Member of the Australian Parliament for Hume
- In office 9 December 1931 – 21 August 1943
- Preceded by: Parker Moloney
- Succeeded by: Arthur Fuller

Personal details
- Born: 6 April 1884 Yass, New South Wales, Australia
- Died: 15 April 1945 (aged 61) Young, New South Wales, Australia
- Party: Country
- Spouse: Ruby Violet Summerhayes
- Occupation: Company manager

= Thomas Collins (Australian politician) =

Australian politician and stock and station agent

Thomas Joseph Collins (6 April 1884 – 15 April 1945) was an Australian politician and businessman. He was a member of the Country Party and served in the House of Representatives from 1931 to 1943. He briefly served as Postmaster-General of Australia in 1941.

==Early life==
Collins was born at Yass, New South Wales to storekeeper John Collins and Mary, née Hartigan. In 1902, having attended the local Catholic school, he enlisted in the 5th Battalion, Australian Commonwealth Horse, to fight in the Boer War. However, by the time Collins's unit arrived, the war had finished.

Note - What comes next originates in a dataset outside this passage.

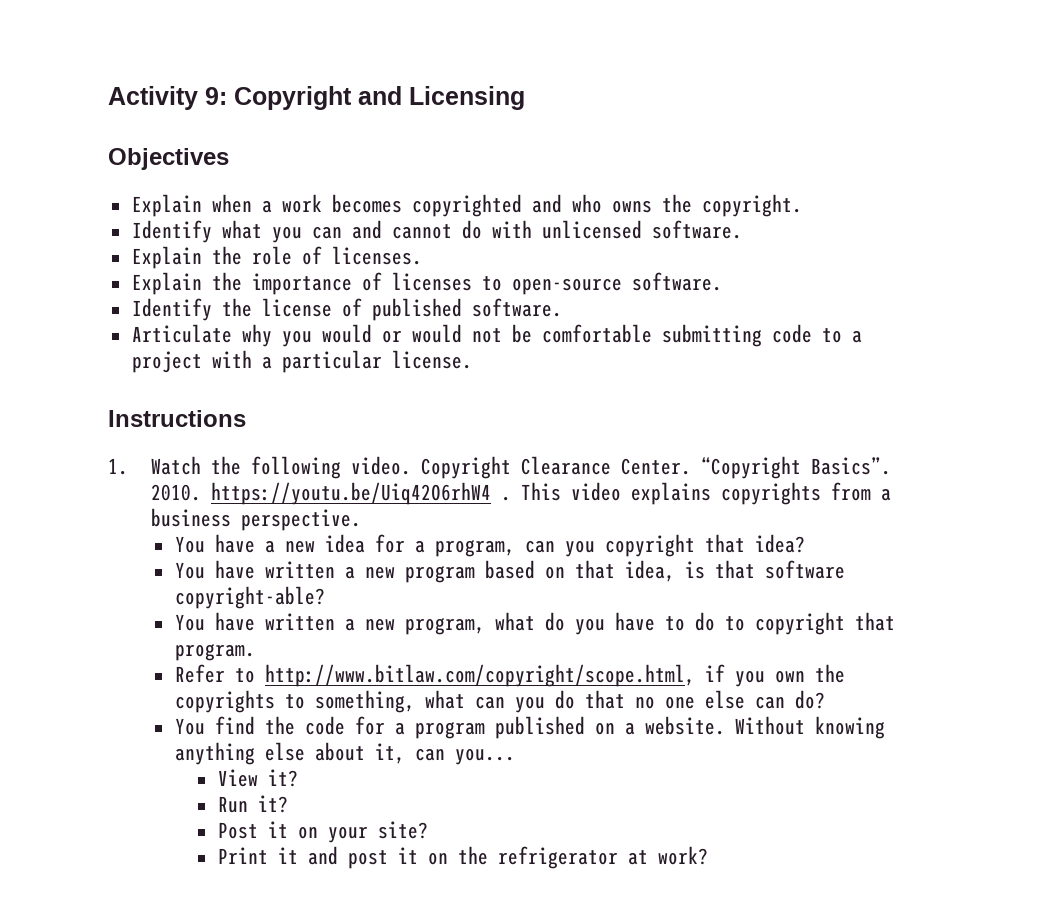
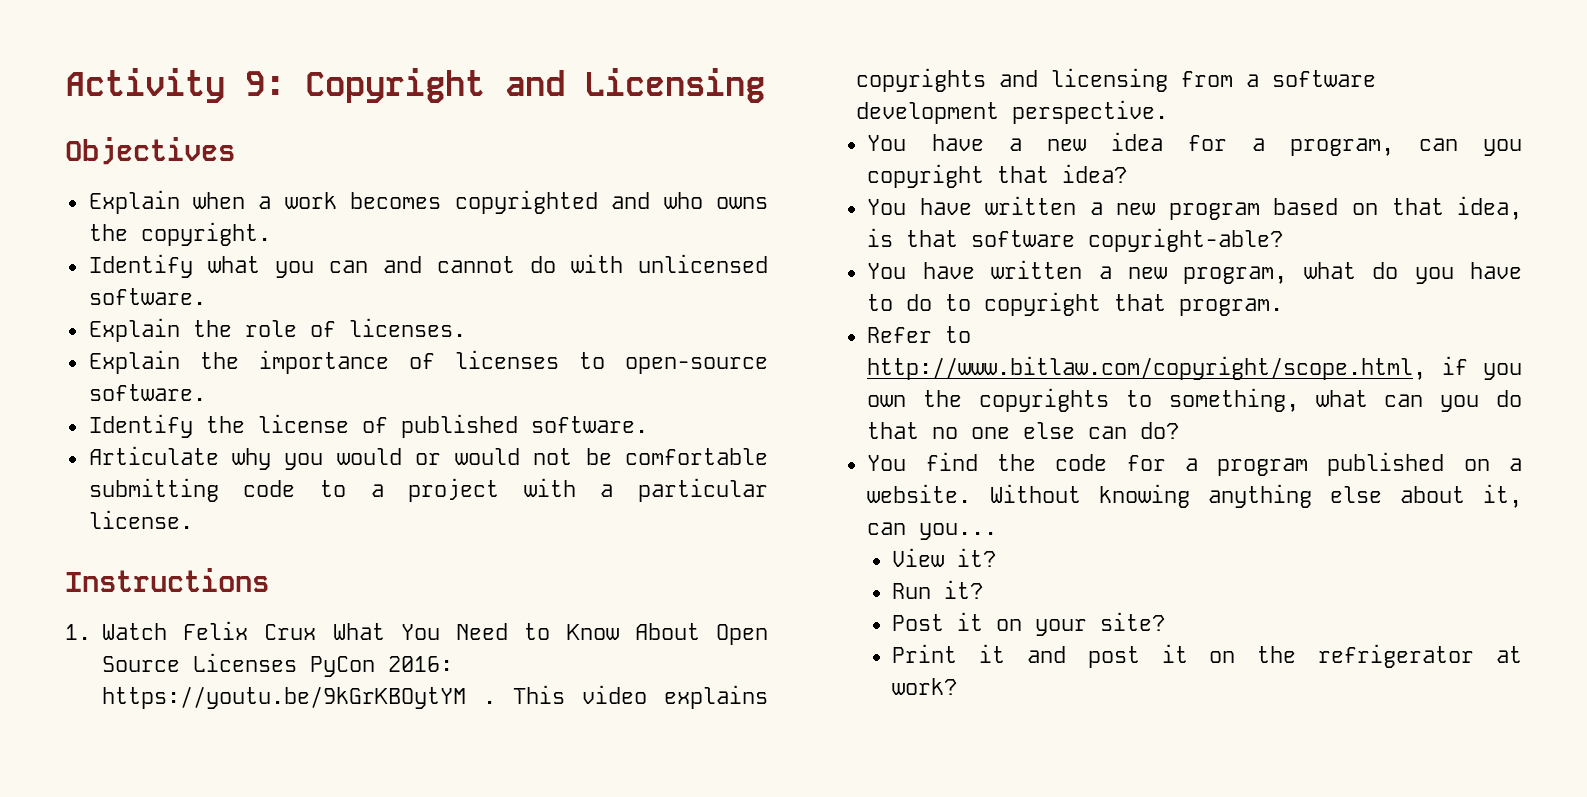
- 1. Watch the following video. Copyright Clearance Center. “Copyright Basics”. 2010. https://youtu.be/Uiq42O6rhW4 .
+ 1. Watch Felix Crux What You Need to Know About Open Source Licenses PyCon 2016: https://youtu.be/9kGrKBOytYM .
- This video explains copyrights from a business perspective.
+ This video explains copyrights and licensing from a software development perspective.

Collins moved to Young in 1906, where in 1911 he began his own business, which prospered. On 17 February 1914 he married Ruby Violet Summerhayes. He built his firm Collins, Ellerman & Co., to one of the largest stock and property businesses in New South Wales.

==Politics==
Collins had always been interested in politics and had contested the federal seat of Newcastle in 1913, being a close associate of Charles Hardy, leader of the Riverina Movement. At the 1931 Australian federal election, he defeated Parker Moloney for the federal seat of Hume for the Country Party. He was never a significant parliamentarian, despite his entertaining manner, and was mainly a representative of rural issues.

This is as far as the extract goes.